Twin Cities Business (April 1, 2020)—Though Jones Metal Products was founded in 1942, you could say that in some respects, the Mankato-based metal fabrication firm didn’t come into its own as a family business until 11 years ago.
In 2000, Marcia Jones Richards, the daughter of company cofounder Mildred Jones, took co-ownership of Jones Metal along with her husband, Tom. For many years beforehand, family members had been much less active for many years in running the company, and it hadn’t been managed by a family member, though several had served on its board. At that time, only one family member—David Richards, now Jones Metal’s purchasing manager—was actually working for the company.
That’s changed. Marcia became actively involved in the management of the company as chairman of the board in 2004, after the death of her husband, Tom, who had overseen the management of Jones Metal Products as board chair. In 2008, their daughter Sarah joined the company as manager of training, recruiting, and safety. She is currently the company’s director of sales and marketing and will soon become the company’s president and CEO, taking over from Steve Jones (who’s not a family member, curiously enough) as early as next year. Jessica Richards-Palmquist, Marcia’s oldest daughter, serves on the company’s board and is director of the Page Jones Richards Family Foundation. In September, Jones Metal Products became wholly owned by the third generation of the family.
Rather than a top-down model, the company asks its employees to participate in problem-solving exercises, encouraging them to come up with solutions to production challenges in order to improve product quality and manufacturing-line efficiencies.
Marcia Jones Richards sees this approach as something that’s woven in the company’s DNA. “My dad was always making drawings, thinking about how to [make] the proverbial better mousetrap,” she says.
The company that Cecil and Mildred Jones started began as a producer and installer of roofing products and a supplier of sheet metal, the latter primarily to local machine-engineering firms.
The company currently provides products, fabrication, engineering, and design services primarily to the power generation and agricultural and heavy construction industries; it also performs some military contract work. Most of Jones Metal’s business remains in the Midwest, though it does have customers in Europe and Asia. One of its most important customers is Caterpillar’s paving equipment division.
In talking about their company, the Richards family often circle back to the words “risk” and “entrepreneurship.”
“We’ve got to stick our neck out sometimes and try things that nobody’s thought of in terms of producing a product,” Sarah Richards says. “We have a very talented group of employees that are willing to do that . . . . It’s not exactly risking your life. But it’s taking a risk, taking a chance on a design or a new way to create a new product, a new process, a new machine.”
“When they can take a flat piece of metal and create these bends and welds and make something that’s very intricate in shape . . . it’s amazing to me,” Marcia Richards says.

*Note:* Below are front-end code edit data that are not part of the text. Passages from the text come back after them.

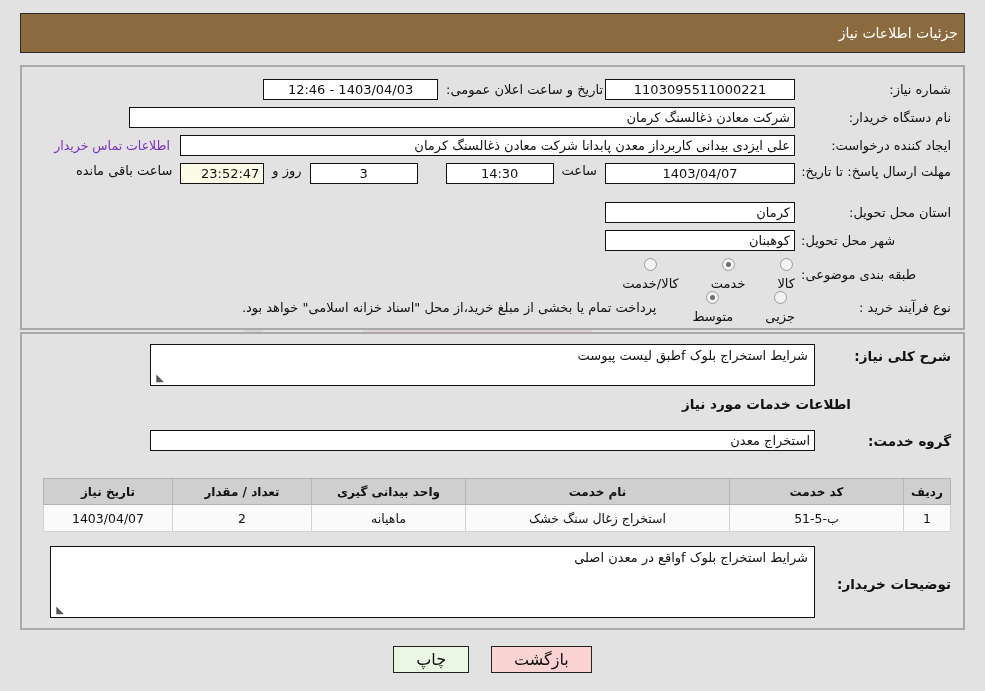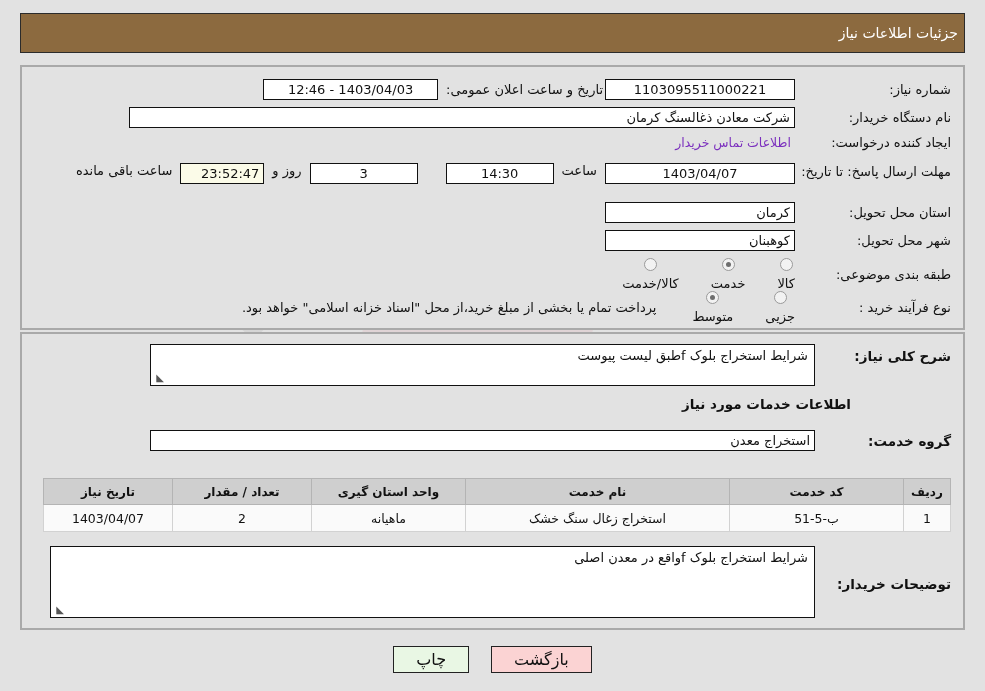--- a/index.html
+++ b/index.html
@@ -290,6 +290,7 @@
 
     <div class="row" style="right:12px; top:68px;">
       <div class="lbl" style="width:150px; text-align:right;">ایجاد کننده درخواست:</div>
+      <div class="fld right" style="width:615px; margin-right:6px;">علی ایزدی بیدانی کاربرداز معدن پابدانا شرکت معادن ذغالسنگ کرمان</div>
       <div class="link" style="margin-right:10px;">اطلاعات تماس خریدار</div>
     </div>
 

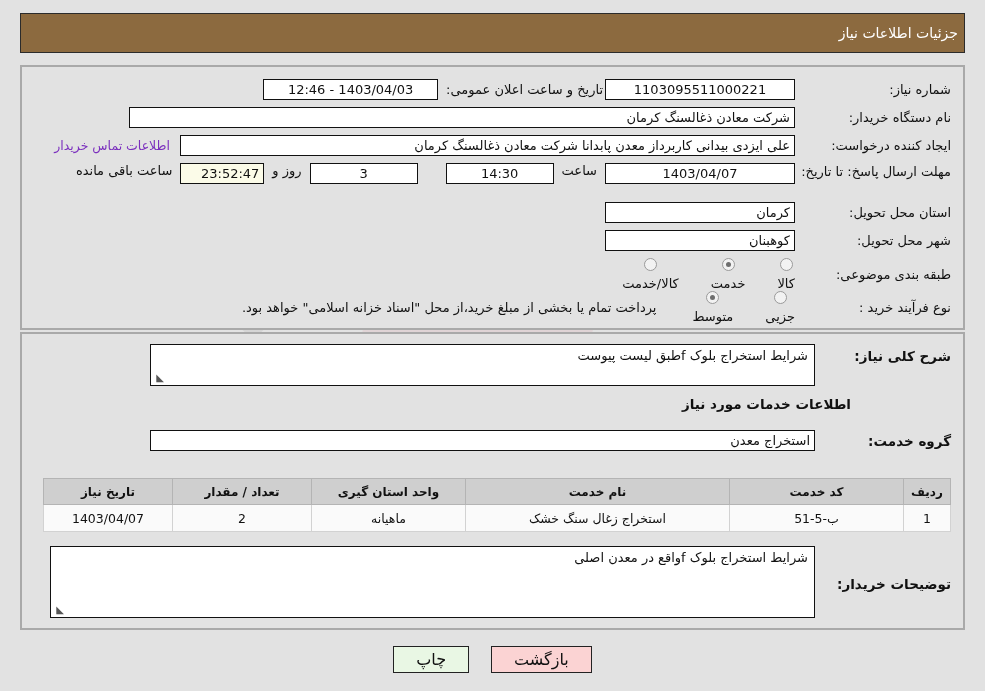--- a/index.html
+++ b/index.html
@@ -311,7 +311,7 @@
     </div>
 
     <div class="row" style="right:12px; top:163px;">
-      <div class="lbl" style="width:150px; text-align:right;">شهر محل تحویل:</div>
+      <div class="lbl" style="width:150px; text-align:left;">شهر محل تحویل:</div>
       <div class="fld right" style="width:190px; margin-right:6px;">کوهبنان</div>
     </div>
 

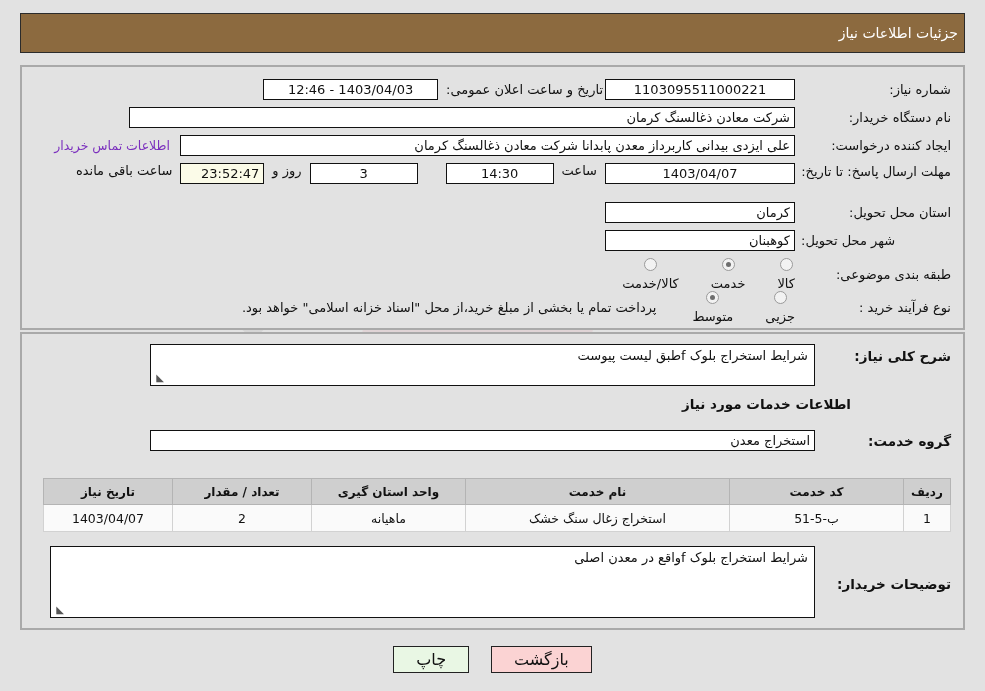--- a/index.html
+++ b/index.html
@@ -316,7 +316,7 @@
     </div>
 
     <div class="row" style="right:12px; top:191px;">
-      <div class="lbl" style="width:150px; text-align:right;">طبقه بندی موضوعی:</div>
+      <div class="lbl" style="width:150px; text-align:left;">طبقه بندی موضوعی:</div>
       <div class="radio-group" style="margin-right:6px;">
         <div class="radio-opt">
           <span class="radio"></span>

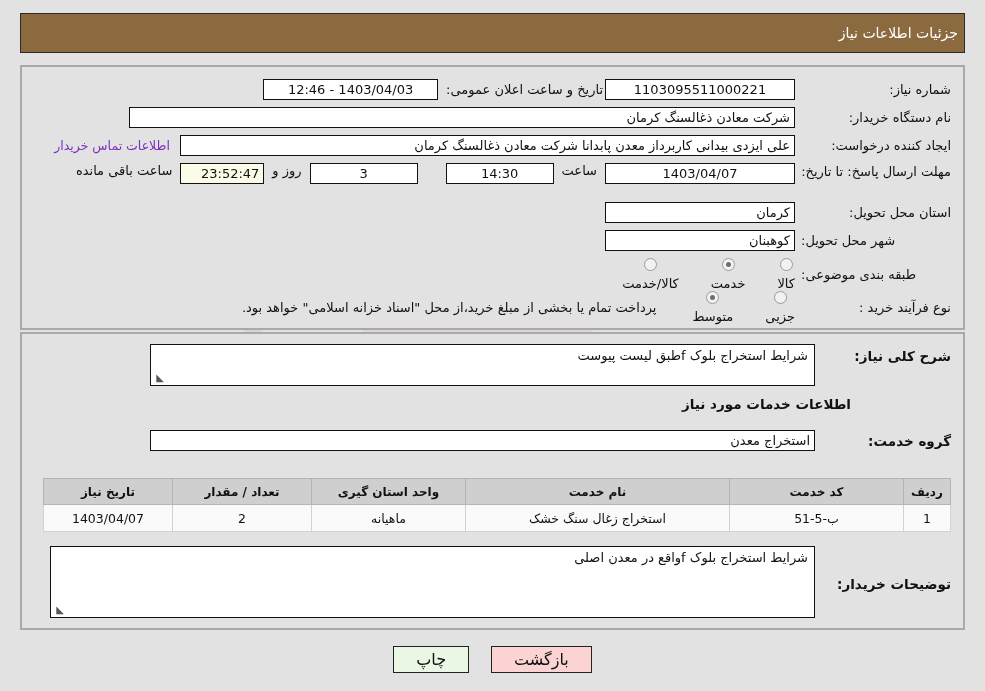--- a/index.html
+++ b/index.html
@@ -373,7 +373,7 @@
           <th style="width:38px;">ردیف</th>
           <th style="width:165px;">کد خدمت</th>
           <th>نام خدمت</th>
-          <th style="width:145px;">واحد استان گیری</th>
+          <th style="width:145px;">واحد بیدانی گیری</th>
           <th style="width:130px;">تعداد / مقدار</th>
           <th style="width:120px;">تاریخ نیاز</th>
         </tr>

While that kind of innovation and “entrepreneurship” from Jones Metal’s craftspeople is what the family particularly prizes, the company also focuses on what it terms “key performance indicators”—safety improvements, on-time delivery, energy efficiency, eliminating rework, and keeping scrap to a minimum, recycling and reusing scrap whenever possible.
This focus on continuous manufacturing improvement has made Jones Metal a valued partner for its customers. Doug Rohlk, materials manager with Kato Engineering, a Mankato-based division of electrical engineering and manufacturing giant Emerson, has had a long and durable relationship with Jones Metal, which supplies components for Kato’s electrical power generators. In fact, Kato is Jones Metal’s largest customer.
“They have a great liaison with our engineering department,” Rohlk says. They build the components exactly to my specifications. And they understand those specifications and what we’re asking. We couldn’t do it without them.”
Rohlk and other customers almost had to do it without Jones Metal. In the mid-2000s, the family contemplated selling the business. Instead, after much soul searching, the Richards saw the value of the company and its innovative people, and recommitted themselves to its future growth. The family members now conduct monthly conference calls, quarterly meetings, and an annual company meeting.
Jones Metal Products is involved in numerous Mankato-area civic and charitable causes, notably improving educational outcomes at all levels (elementary, secondary, university). Most of its financial contributions are made through the Page Jones Richards Family Foundation.
Choosing to hang on and build upon the family business is “a risk,” David Richard says. “In the era we’re in now, technology . . . is advancing so fast that, if you don’t keep up with it, you’re going to fall behind. And so, you’re constantly out there searching for the best technology that fits you, and then searching for the way that’s going to pay for it.” But those are the kinds of risks David and his family are more than willing to take.